The Goal of this article is to show the follwing ### Proposition Let \(T_t(x)=\exp_x(t\nabla \psi (x)),\) where \(\psi\) denotes a \(C^2\) function on \(M\) and let \(\mathcal J (t):=\text{log}(\text{det}[d_xT_t]).\) Then the following inequality holds true:
\(\mathcal J''+\frac{1}{n} \mathcal J'+ \text{Ric}_{\gamma(t)}(\gamma'(t),\gamma'(t))\leq 0, \quad \text{ for all } t \text{ such that } \mathcal J(t)>0,\)
where \(\gamma\) is defined to be the mapping \(t \mapsto T_t(x),\) which is a geodesic.
Notice that this inequality involves the transport map \(T\) and the Ricci curvature tensor and therefore constitutes a connection of the curvature and the optimal transport problem.
Remarks
Before we prove the Proposition, let us do some remarks: let \(x \in M\) be given and let \(e_i\) for \(i = 1, \dots, n\) be an orthonormal basis. After doing parallel transport along \(\gamma\), we have an orthonormal basis also in \(T_{T_t(x)}M\). Let \(\textbf J\) denote the matrix representation of \(d_xT_t: T_xM\rightarrow T_{T_t(x)}M.\) Then we have that \(\textbf J''+R\textbf J=0\) where \(R\) denotes the matrix \((R(\gamma', e_i,\gamma', e_j))_{i,j}.\) Indeed, this follows right away from the fact that \(J_i(t):= d_xT_t(e_i)\) is a Jacobi field along \(\gamma\) for each \(i =1,\dots,n.\)
Proof of the Proposition
With the notation of the proposition stated above, we compute the derivative of \(\mathcal J\) as follows: \(\frac{d}{dt}\mathcal J(t) = \text{trace}(\textbf J' \textbf J^{-1})\) which follows right away from Jacobi’s formula. Let now \(U(t):=\textbf J' \textbf J^{-1}\). Since \(\textbf J\) satisfies the matrix Jacobi equation as noticed in the preceding remark, we may infer a Ricatti equation for \(U\). Indeed, taking derivative of \(U( t)\) we obtain the following equation
\(U' =\textbf J '' \textbf J^{-1} +\textbf J' \frac{d}{dt}\textbf J^{-1}.\)
Now observe that
\(\frac{d}{dt}\textbf J^{-1}= - \textbf J^{-1}\textbf J ' \textbf J^{-1}.\)

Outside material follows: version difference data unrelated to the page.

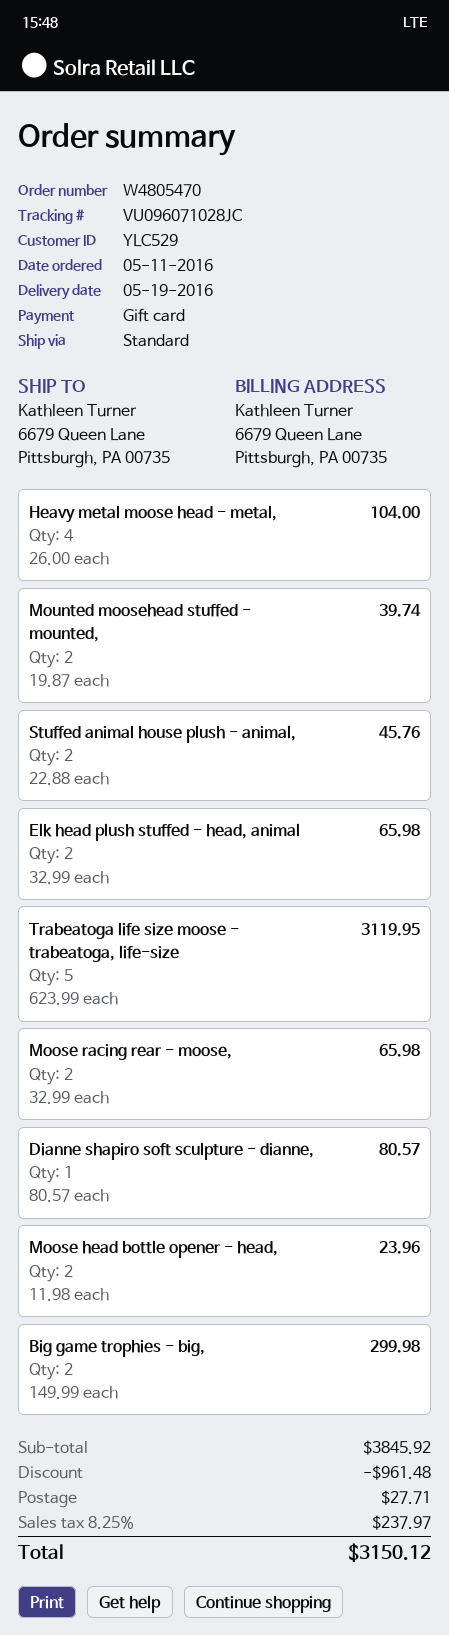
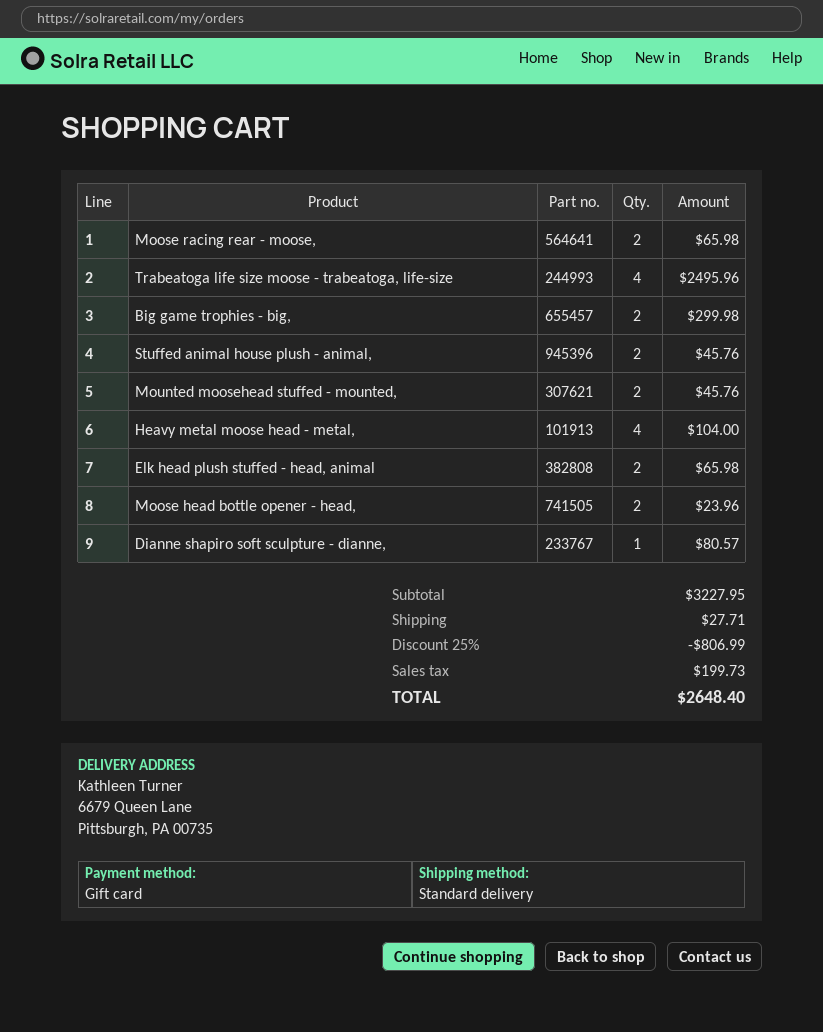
Mounted moosehead stuffed - mounted,: 2 for 39.74 -> 2 for 45.76
Trabeatoga life size moose - trabeatoga, life-size: 5 for 3119.95 -> 4 for 2495.96
subtotal: 3845.92 -> 3227.95
discount: 961.48 -> 806.99
tax: 237.97 -> 199.73
total: 3150.12 -> 2648.40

In fact, notice that we only consider \(t\) such that \(\det( \textbf J) >0\). Thus the inverse matrix exists for all \(t\) in a small neighborhood of that \(t\). Then we have that
\(0= \frac{d}{dt} 1_n= \frac{d}{dt}\textbf J\textbf J^{-1}= \textbf J'\textbf J^{-1}+\textbf J\frac{d}{dt}\textbf J^{-1}\)
from which, after rearranging and multiplying with the inverse from the left, one gets the desired equality. Plugging this into the equation concerning the derivative of \(U\), we get that
\(U' =\textbf J _ \textbf J^{-1}-\textbf J'\textbf J^{-1}\textbf J ' \textbf J^{-1}= \textbf J _ \textbf J^{-1}- U^2.\)
Then, using the matrix Jacobi equation, we get that
\(U' =-R \textbf J\textbf J^{-1}-U^2= -R-U^2,\)
so that
\(U' +R+U^2=0.\)
Notice that this is a first order ODE. Since \(U(0)= \text{Hess } \psi,\) is symmetric, we have that \(U^T\) also satisfies the Ricatti equation with same initial condition, from which we get that \(U=U^T\).
Moreover, since the Ricatti equation is an equation of matrices, we can now take the trace in that equation. We therefore obtain that
\(\text{tr} (U')+\text{Ric}_{\gamma}(\gamma', \gamma')+ \text{tr}(U^2)=0.\)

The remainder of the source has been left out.